● **What to produce**
The required output is the exact run of lines below that opens at the line with "width:757px;height:648px;position:relative;overflow:hidden;" and closes at the line with "position:absolute;left:728px;top:20px;width:26px;height:18px;".

● **Data**
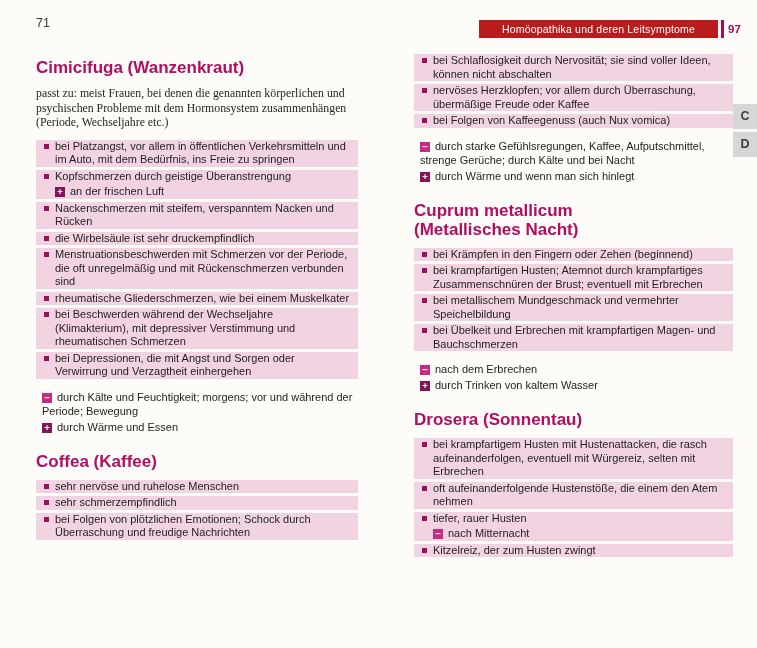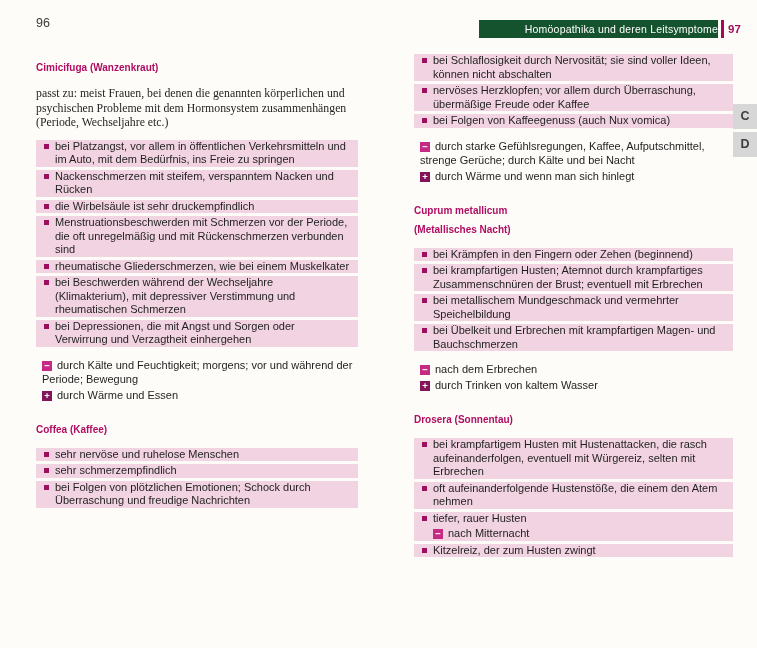--- a/index.html
+++ b/index.html
@@ -5,42 +5,42 @@
   html,body{margin:0;padding:0;}
   body{
     width:757px;height:648px;position:relative;overflow:hidden;
     background:#fdfcf8;color:#1f1f1f;
     font-family:"Liberation Sans",sans-serif;
   }
   
   .pagenum-left{position:absolute;left:36px;top:16px;font-size:12.5px;color:#3a3a3a;}
   .headerbar{
     position:absolute;left:479px;top:20px;width:239px;height:18px;
-    background:#14532d;color:#fff;font-size:10.5px;line-height:18px;
-    text-align:right;letter-spacing:.2px;
+    background:#b91c1c;color:#fff;font-size:10.5px;line-height:18px;
+    text-align:center;letter-spacing:.2px;
   }
   .bar-div{position:absolute;left:721px;top:20px;width:3px;height:18px;background:#a50a58;}
   .pagenum-right{
     position:absolute;left:728px;top:20px;width:26px;height:18px;
     font-size:11.5px;line-height:18px;color:#a50a58;font-weight:bold;
   }
   .tab{
     position:absolute;left:733px;width:24px;height:25px;
     background:#d7d7d7;color:#3d3d3d;font-weight:bold;font-size:12.5px;
     text-align:center;line-height:25px;
   }
   #tab-c{top:104px;}
   #tab-d{top:132px;}
   
   .col{position:absolute;}
   #col-left{left:36px;top:58px;width:322px;}
   #col-right{left:414px;top:54px;width:319px;}
   
   .h2{
-    color:#b00d63;font-weight:bold;font-size:10px;line-height:19px;
+    color:#b00d63;font-weight:bold;font-size:17px;line-height:19px;
     margin:0 0 9px 0;white-space:pre-line;
   }
   .intro{
     font-family:"Liberation Serif",serif;font-size:11.8px;line-height:14.5px;
     margin:0 0 10px 0;
   }
   
   .item{
     background:#f2d3e1;display:flex;align-items:flex-start;
     padding:0 8px;margin-bottom:3px;
@@ -58,37 +58,44 @@
   .plus{background:#82145a;}
   .modline{margin-top:2px;}
   
   .modblock{padding:8px 0 0 6px;margin-bottom:18px;font-size:11px;line-height:14px;}
   .modblock .modpara{margin-bottom:2px;}
   b{font-weight:normal;}
 </style>
 </head>
 <body>
 
-<div class="pagenum-left">96</div>
+<div class="pagenum-left">71</div>
 <div class="headerbar">Homöopathika und deren Leitsymptome</div>
 <div class="bar-div"></div>
 <div class="pagenum-right">97</div>
 <div class="tab" id="tab-c">C</div>
 <div class="tab" id="tab-d">D</div>
 
 <div class="col" id="col-left">
 
   <div class="h2">Cimicifuga (Wanzenkraut)</div>
   <p class="intro">passt zu: meist Frauen, bei denen die genannten körperlichen und psychischen Probleme mit dem Hormonsystem zusammenhängen (Periode, Wechseljahre etc.)</p>
 
   <div class="item">
     <span class="sq"></span>
     <span class="ib">bei Platzangst, vor allem in öffentlichen Verkehrsmitteln und im Auto, mit dem Bedürfnis, ins Freie zu springen</span>
   </div>
 
+  <div class="item">
+    <span class="sq"></span>
+    <div class="ib">
+      <div>Kopfschmerzen durch geistige Überanstrengung</div>
+      <div class="modline"><span class="mod plus">+</span><span>an der frischen Luft</span></div>
+    </div>
+  </div>
 
   <div class="item">
     <span class="sq"></span>
     <span class="ib">Nackenschmerzen mit steifem, verspanntem Nacken und Rücken</span>
   </div>
 
   <div class="item">
     <span class="sq"></span>
     <span class="ib">die Wirbelsäule ist sehr druckempfindlich</span>
   </div>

● **Response to the exercise**
     width:757px;height:648px;position:relative;overflow:hidden;
     background:#fdfcf8;color:#1f1f1f;
     font-family:"Liberation Sans",sans-serif;
   }
   
   .pagenum-left{position:absolute;left:36px;top:16px;font-size:12.5px;color:#3a3a3a;}
   .headerbar{
     position:absolute;left:479px;top:20px;width:239px;height:18px;
-    background:#14532d;color:#fff;font-size:10.5px;line-height:18px;
-    text-align:right;letter-spacing:.2px;
+    background:#b91c1c;color:#fff;font-size:10.5px;line-height:18px;
+    text-align:center;letter-spacing:.2px;
   }
   .bar-div{position:absolute;left:721px;top:20px;width:3px;height:18px;background:#a50a58;}
   .pagenum-right{
     position:absolute;left:728px;top:20px;width:26px;height:18px;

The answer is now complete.